Last month, the RBI increased the repo rate 25 basis points and the central bank conceded that, in the absence of appropriate policy measures, WPI inflation will be higher than initially projected for the rest of the year.

The banking regulator was equally worried that inflation at the retail level, measured by the consumer price index or CPI, remained high, entrenching inflation expectations at elevated levels and eroding consumer and business confidence.

And it is worth noting that only a couple of weeks ago, the RBI clamped down on various schemes -- ranging from zero per cent loans to price discounts on vehicle finance -- that encouraged buyers in taking easy credit to buy consumer goods.

The other point of concern is the rising threat of bad loans that is magnified in an easy money regime.

Already, the net non-performing asset ratio of scheduled commercial banks in India had increased at the end of March, 2013, over the previous year.

Public sector banks saw the maximum rise in the bad loan ratio during this period, by 49 basis points, compared to 6 basis points and 40 basis points for private and foreign banks respectively.

Although the corporate sector is generally blamed for the rise in bad assets, a few large banks, in their recent earnings announcements, mentioned that delinquencies are now being seen in consumer loan portfolios also.

There is no doubt that state-run lenders (as well as private banks) are in need of money to adopt the new Basel III norms that prescribe higher capital requirements for banks.

The capital adequacy ratio of banks in India at an aggregate level had declined 36 basis points at the end of the last financial year.

For public sector banks, it fell even more sharply, by 85 basis points.

According to certain estimates, Indian banks will need around Rs 500,000 crore (Rs 5,000 billion) to comply with the new Basel III norms.

So, if non-performing assets continue to expand, banks face the risk of capital erosion and the requirement of additional capital will keep rising.

This, in turn, could upset the government’s stated agenda of narrowing the country’s fiscal gap.

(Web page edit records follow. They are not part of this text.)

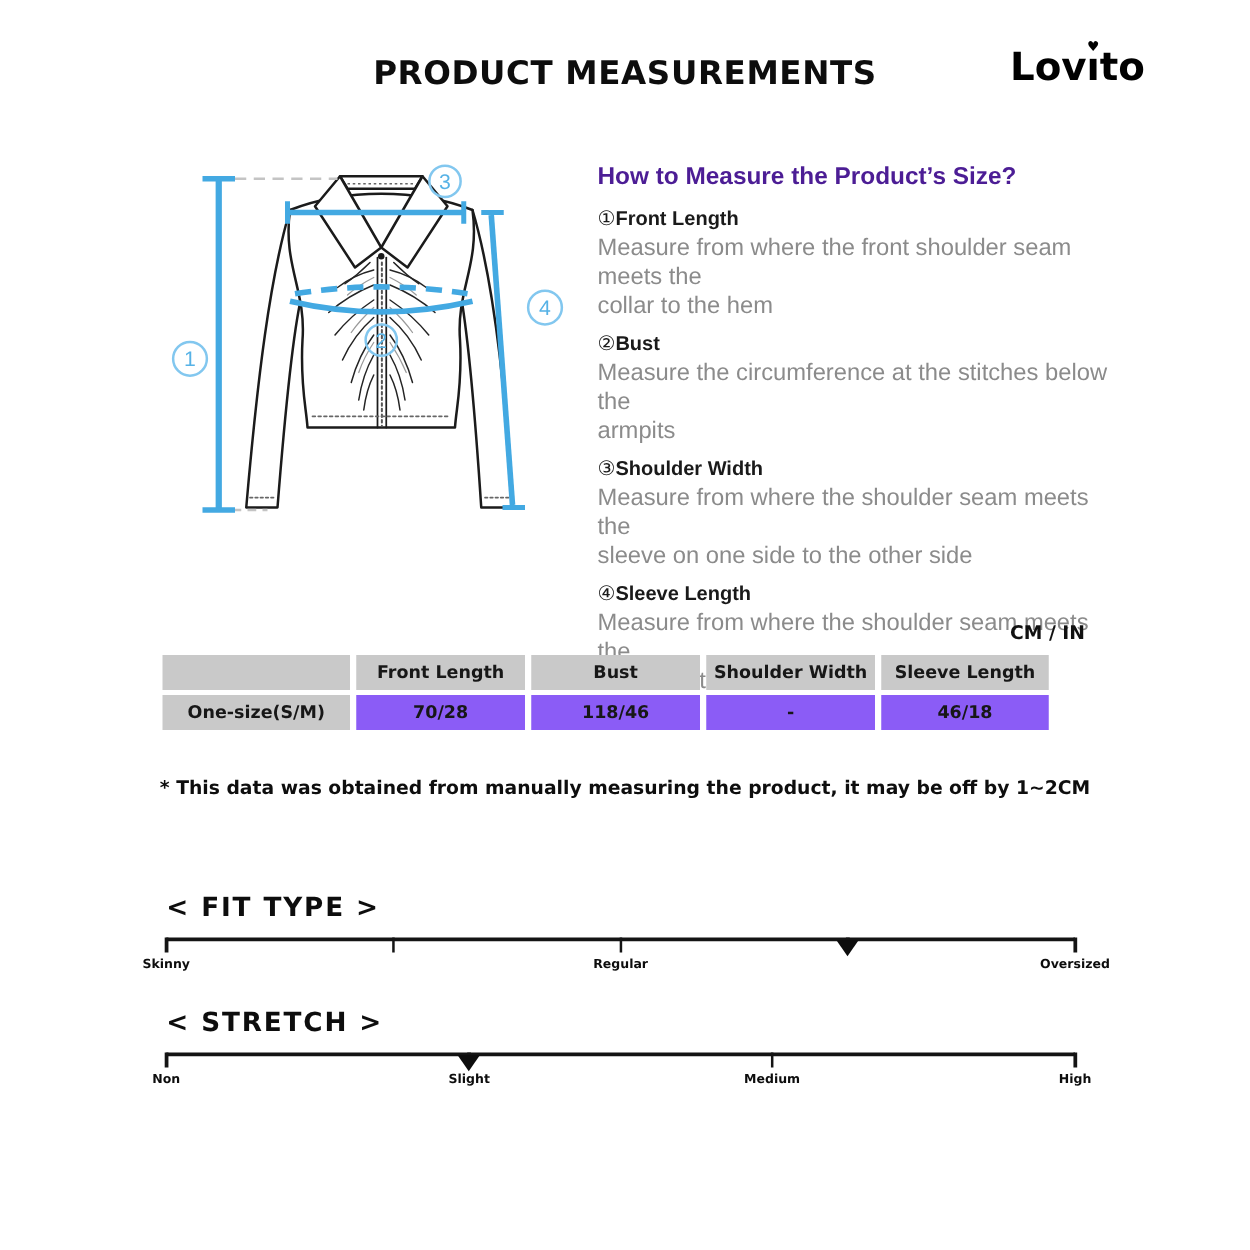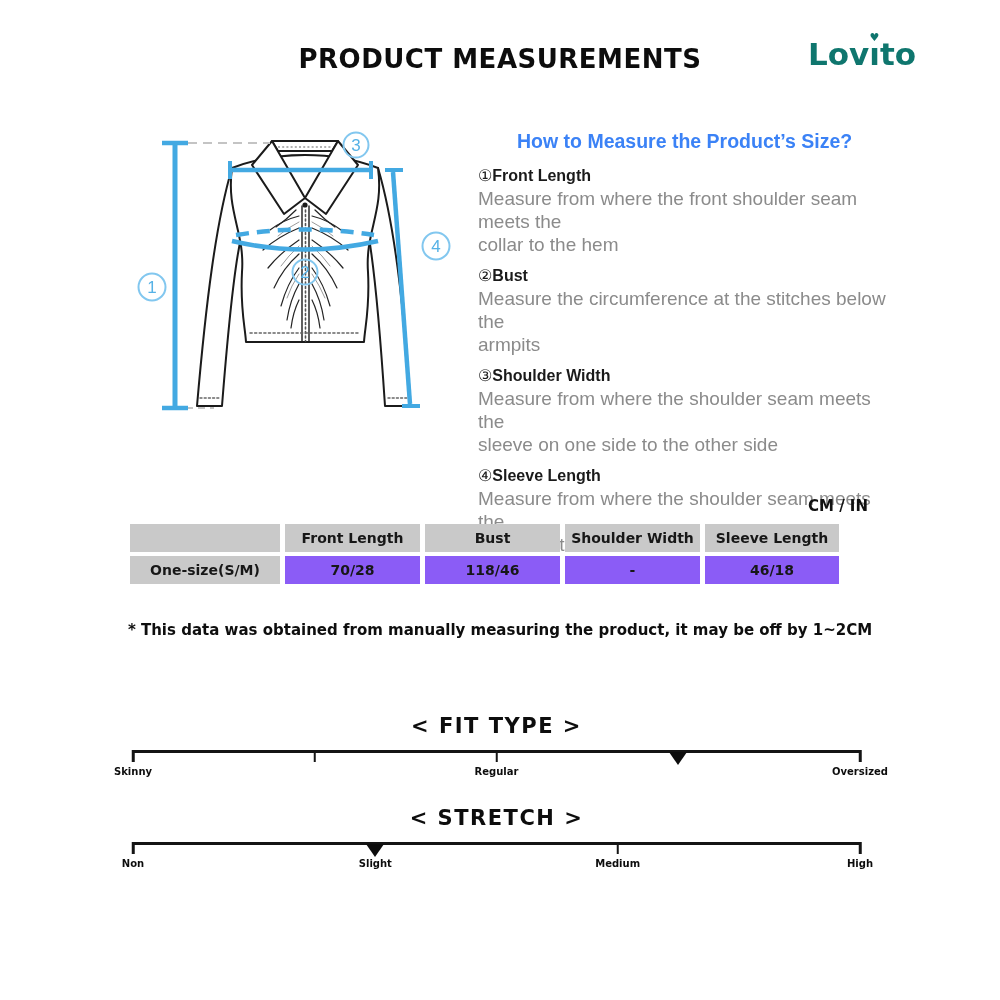--- a/index.html
+++ b/index.html
@@ -12,7 +12,7 @@
     font-family:"DejaVu Sans", sans-serif; font-weight:bold; font-size:26px;
     letter-spacing:0.5px; color:#0d0d0d; }
   .brand { right:84px; top:36px; font-family:"DejaVu Sans", sans-serif;
-    font-weight:bold; font-size:31px; color:#0f766e; }
+    font-weight:bold; font-size:31px; color:#000000; }
   .brand .iwrap { position:relative; display:inline-block; }
   .brand .heart { position:absolute; left:50%; top:-4px; transform:translateX(-50%);
     font-size:11px; line-height:1; }

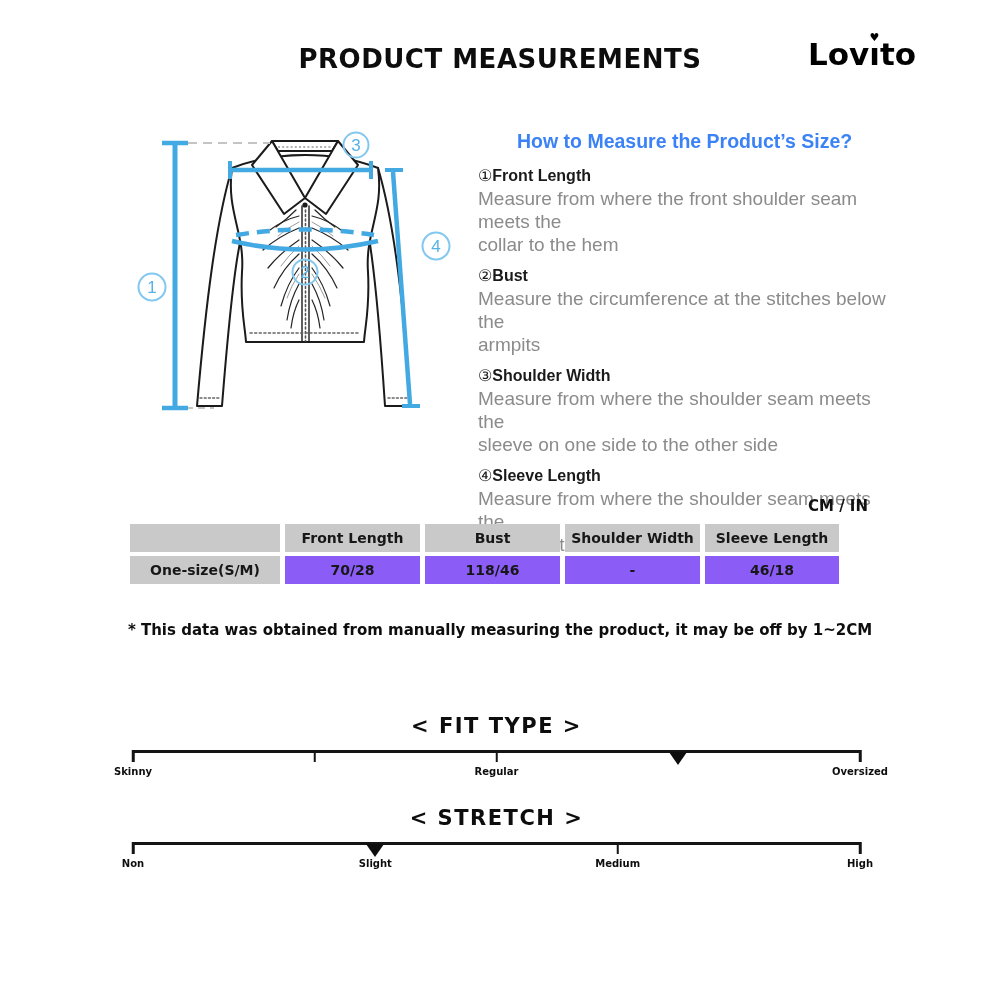--- a/index.html
+++ b/index.html
@@ -22,7 +22,7 @@
 
   
   .howto { left:478px; top:130px; width:418px; }
-  .howto h2 { font-size:19.5px; font-weight:bold; color:#3b82f6; margin-bottom:11px;margin-left:39px; }
+  .howto h2 { font-size:19.5px; font-weight:bold; color:#4c1d95; margin-bottom:11px; }
   .howto .item-head { font-size:16px; font-weight:bold; color:#1a1a1a; line-height:23px; margin-top:8px; }
   .howto .item-head .cnum { font-weight:normal; font-size:16px; }
   .howto .desc { font-size:19px; color:#8b8b8b; line-height:23px; }

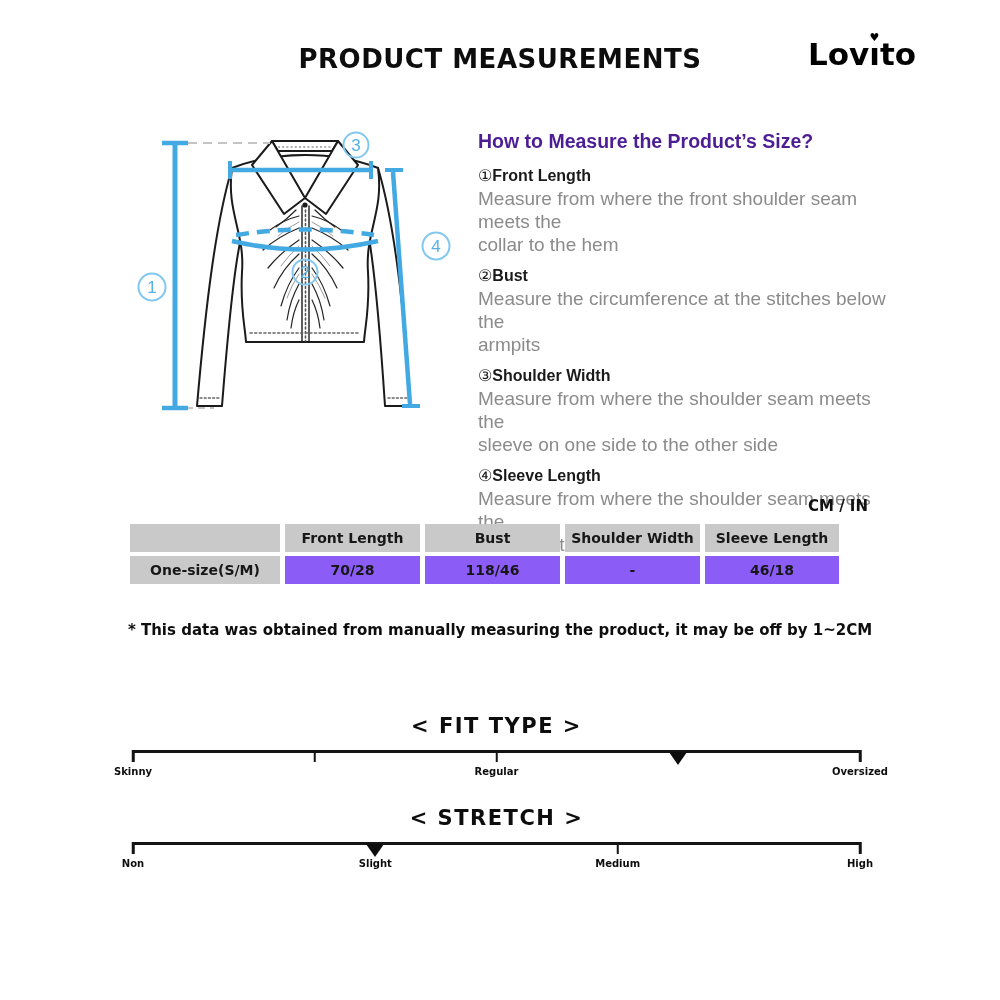--- a/index.html
+++ b/index.html
@@ -45,7 +45,7 @@
 
   
   .scale { position:absolute; left:133px; width:727px; height:78px; }
-  .scale-title { position:absolute; left:0; right:0; top:0; text-align:center;
+  .scale-title { position:absolute; left:0; right:0; top:0; 
     font-family:"DejaVu Sans", sans-serif; font-weight:bold; font-size:21px;
     letter-spacing:1.5px; color:#0d0d0d; }
   .scale-line { position:absolute; left:0; right:0; top:36px; height:2.5px; background:#141414; }

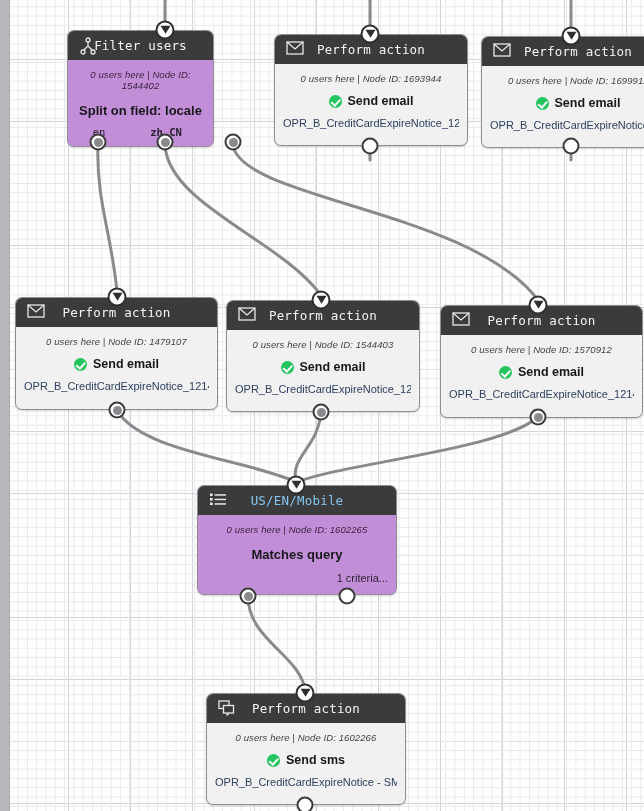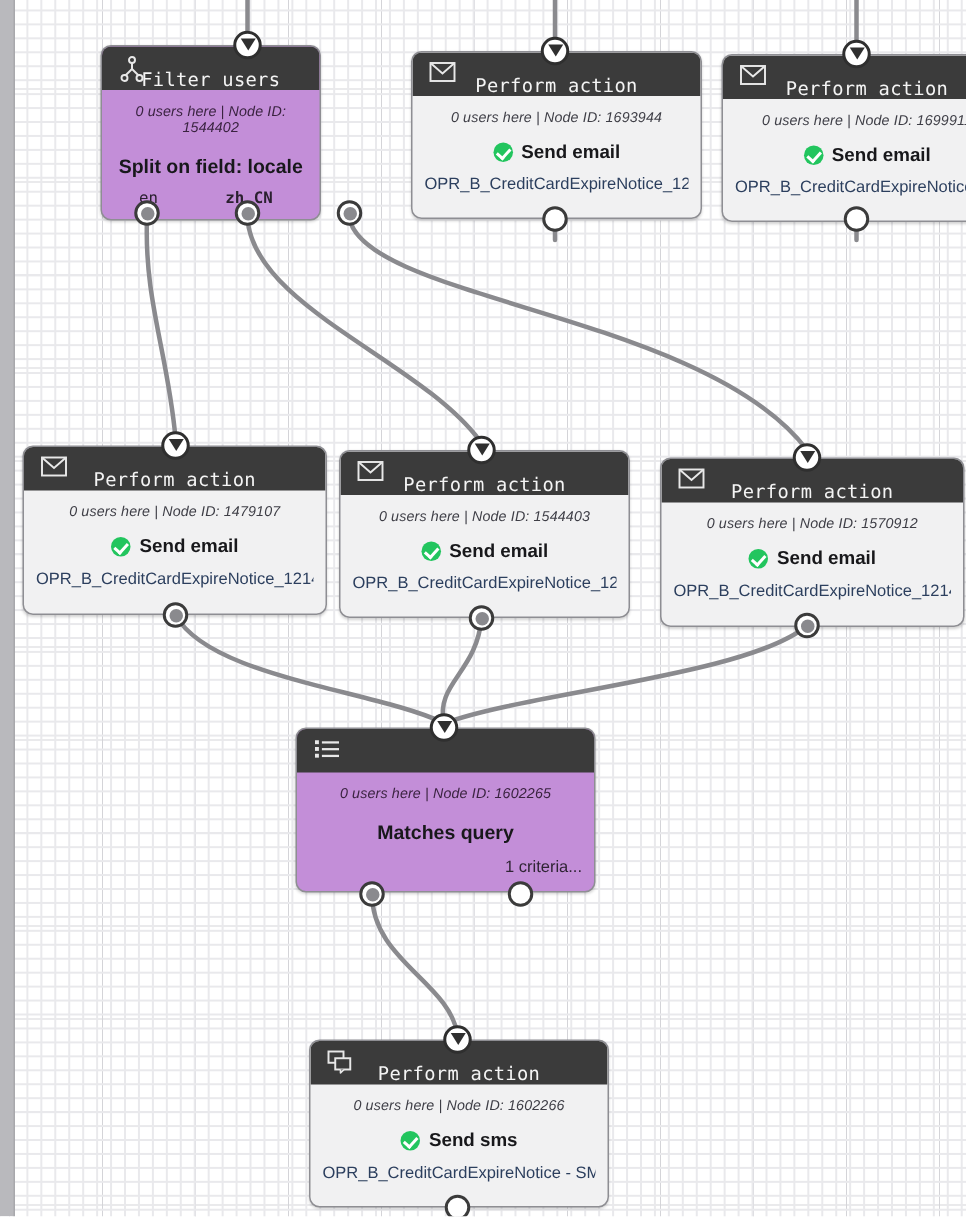--- a/index.html
+++ b/index.html
@@ -35,7 +35,7 @@
     background:#f1f1f2;
   }
   .node .hdr{
-    height:29px;background:#3b3b3b;display:flex;align-items:flex-end;
+    height:29px;background:#3b3b3b;display:flex;align-items:center;
     position:relative;
   }
   .node .hdr .ico{

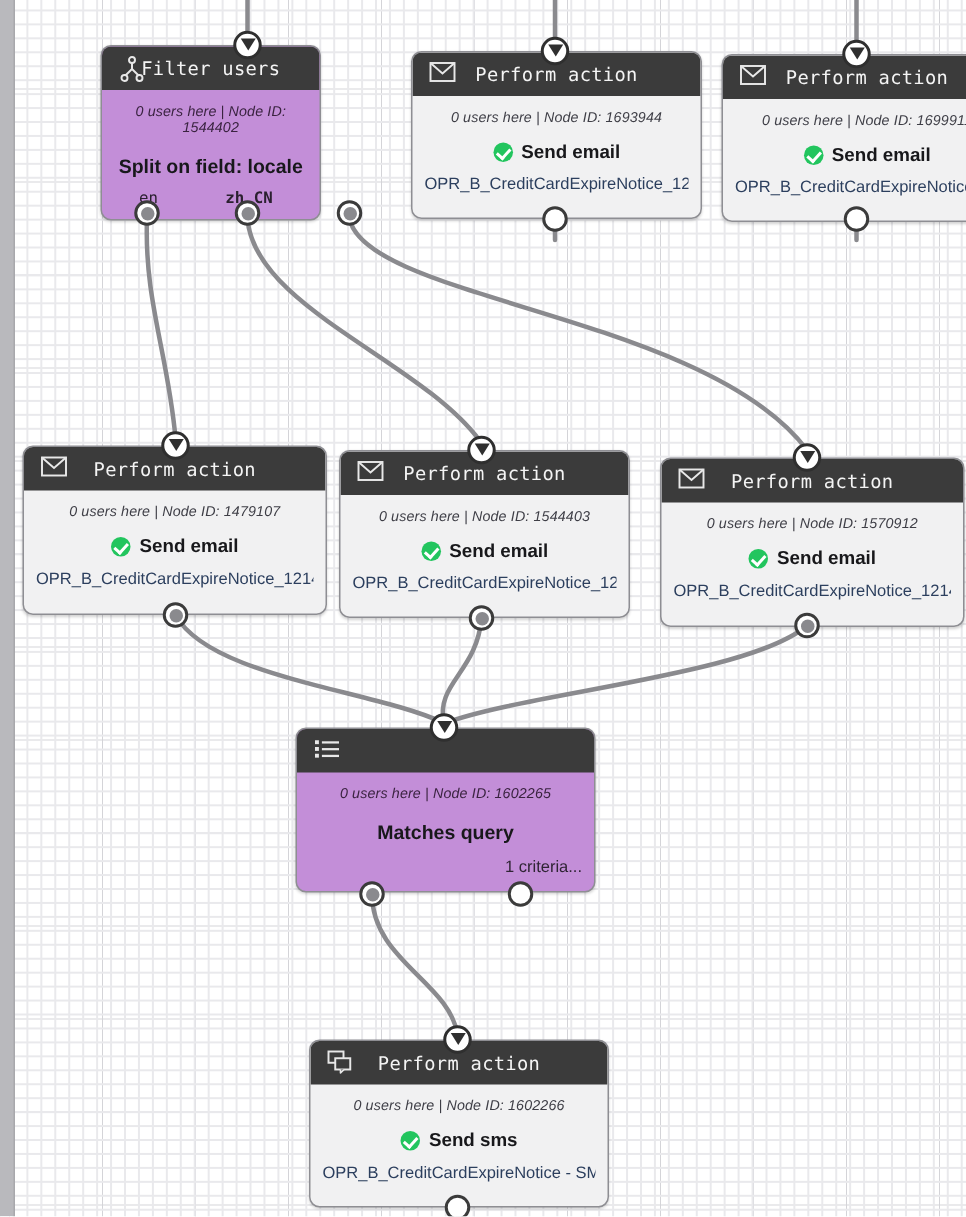--- a/index.html
+++ b/index.html
@@ -290,6 +290,7 @@
           <rect x="5.6" y="11.2" width="11.4" height="1.5" fill="#e8e8e8"></rect>
         </svg>
       </span>
+      <span class="ttl blue">US/EN/Mobile</span>
     </div>
     <div class="body">
       <div class="meta">0 users here | Node ID: 1602265</div>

Further, the availability of cheap credit will not necessarily lead to higher loan demand since consumer and business confidence remains insipid in the current uncertain macroeconomic environment.

And finally, a little bit of recent history will explain the perils of indiscriminate lending policies.

More than five years ago, in June 2008, P Chidambaram touched down on the outskirts of Bengaluru to meet a diverse crowd of grape, flower and mulberry farmers with a promise that their unpaid loans would be waived, an announcement that was made in the 2008-09 Budget.

Chidambaram, closely followed by a battery of journalists, then braved the dusty roads in a shiny BMW to visit some of the rural branches of public sector banks.

He examined the records and extracted assurances from branch managers that the loan waiver process would be hassle-free for the local kisans.

The scheme was a gift from the ruling United Progressive Alliance.

It probably helped the coalition regain Raisina Hill a year later.

But the massive subsidy burden of unpaid farm loans devolved on taxpayers.

Cheap consumer loans pose the same risks at a time when the Indian banking system can least afford it.